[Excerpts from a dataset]
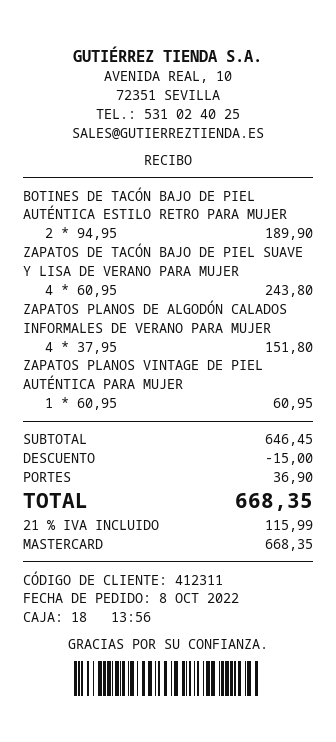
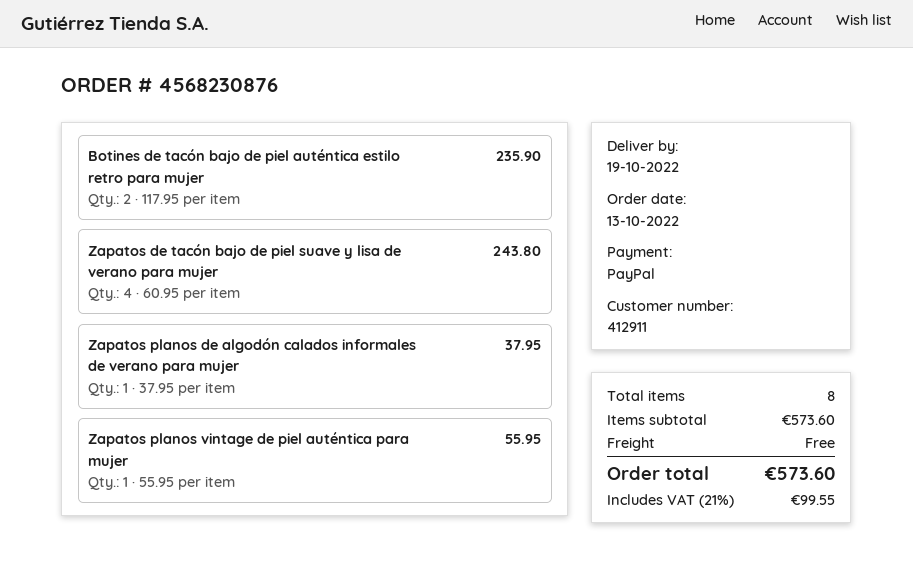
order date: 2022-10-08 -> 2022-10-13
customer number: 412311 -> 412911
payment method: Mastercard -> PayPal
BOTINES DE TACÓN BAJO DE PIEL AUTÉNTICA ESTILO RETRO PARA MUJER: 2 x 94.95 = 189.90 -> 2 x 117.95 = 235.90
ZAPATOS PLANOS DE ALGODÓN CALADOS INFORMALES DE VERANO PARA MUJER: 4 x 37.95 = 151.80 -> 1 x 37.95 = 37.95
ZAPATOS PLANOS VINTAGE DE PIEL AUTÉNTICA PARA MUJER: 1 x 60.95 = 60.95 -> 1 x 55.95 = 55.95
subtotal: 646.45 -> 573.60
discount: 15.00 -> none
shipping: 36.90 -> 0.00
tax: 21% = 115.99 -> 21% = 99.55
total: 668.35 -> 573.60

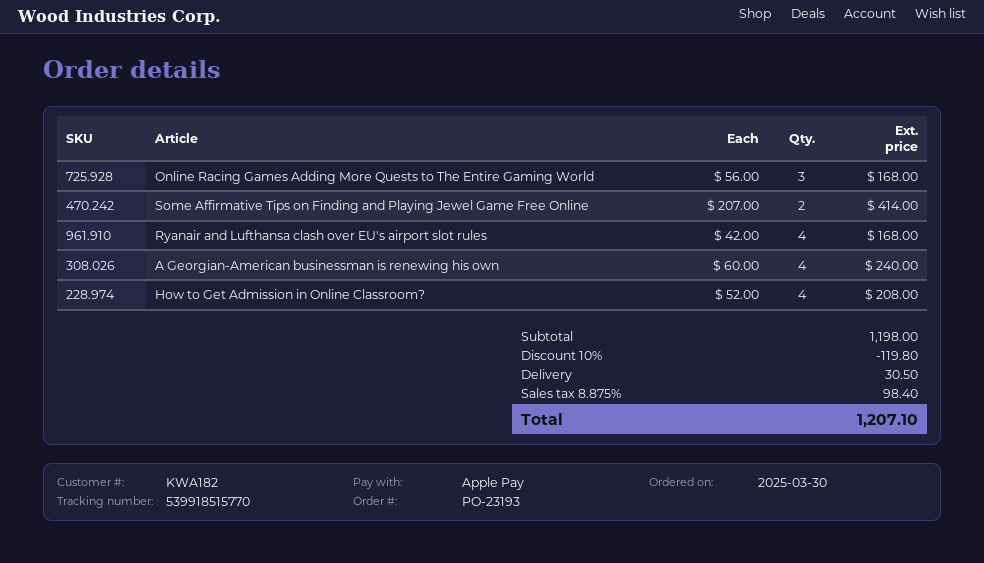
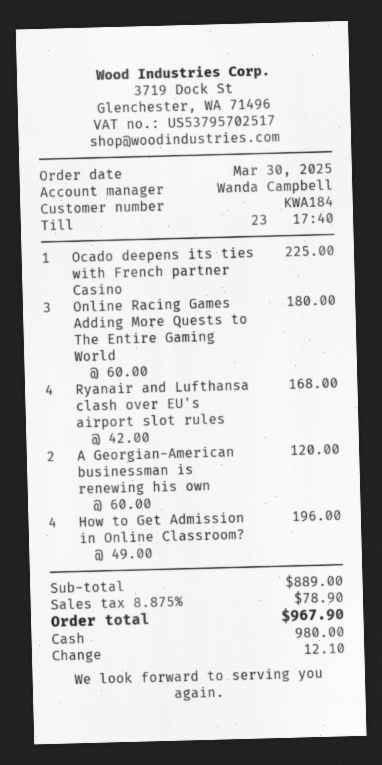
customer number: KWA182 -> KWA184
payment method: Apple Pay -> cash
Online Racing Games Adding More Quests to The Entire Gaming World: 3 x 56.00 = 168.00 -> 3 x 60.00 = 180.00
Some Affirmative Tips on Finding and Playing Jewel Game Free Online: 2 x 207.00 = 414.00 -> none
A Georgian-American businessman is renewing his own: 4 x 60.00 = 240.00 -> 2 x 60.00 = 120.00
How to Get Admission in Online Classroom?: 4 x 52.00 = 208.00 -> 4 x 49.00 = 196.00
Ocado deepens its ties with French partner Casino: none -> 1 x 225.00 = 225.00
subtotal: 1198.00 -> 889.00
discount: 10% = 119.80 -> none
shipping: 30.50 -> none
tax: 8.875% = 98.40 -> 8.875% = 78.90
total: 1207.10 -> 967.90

**EXERCISE:**
Retype the data shown above exactly, excluding any picture it contains.

**THE COMPLETED TASK:**
order date: 2022-10-08 -> 2022-10-13
customer number: 412311 -> 412911
payment method: Mastercard -> PayPal
BOTINES DE TACÓN BAJO DE PIEL AUTÉNTICA ESTILO RETRO PARA MUJER: 2 x 94.95 = 189.90 -> 2 x 117.95 = 235.90
ZAPATOS PLANOS DE ALGODÓN CALADOS INFORMALES DE VERANO PARA MUJER: 4 x 37.95 = 151.80 -> 1 x 37.95 = 37.95
ZAPATOS PLANOS VINTAGE DE PIEL AUTÉNTICA PARA MUJER: 1 x 60.95 = 60.95 -> 1 x 55.95 = 55.95
subtotal: 646.45 -> 573.60
discount: 15.00 -> none
shipping: 36.90 -> 0.00
tax: 21% = 115.99 -> 21% = 99.55
total: 668.35 -> 573.60

customer number: KWA182 -> KWA184
payment method: Apple Pay -> cash
Online Racing Games Adding More Quests to The Entire Gaming World: 3 x 56.00 = 168.00 -> 3 x 60.00 = 180.00
Some Affirmative Tips on Finding and Playing Jewel Game Free Online: 2 x 207.00 = 414.00 -> none
A Georgian-American businessman is renewing his own: 4 x 60.00 = 240.00 -> 2 x 60.00 = 120.00
How to Get Admission in Online Classroom?: 4 x 52.00 = 208.00 -> 4 x 49.00 = 196.00
Ocado deepens its ties with French partner Casino: none -> 1 x 225.00 = 225.00
subtotal: 1198.00 -> 889.00
discount: 10% = 119.80 -> none
shipping: 30.50 -> none
tax: 8.875% = 98.40 -> 8.875% = 78.90
total: 1207.10 -> 967.90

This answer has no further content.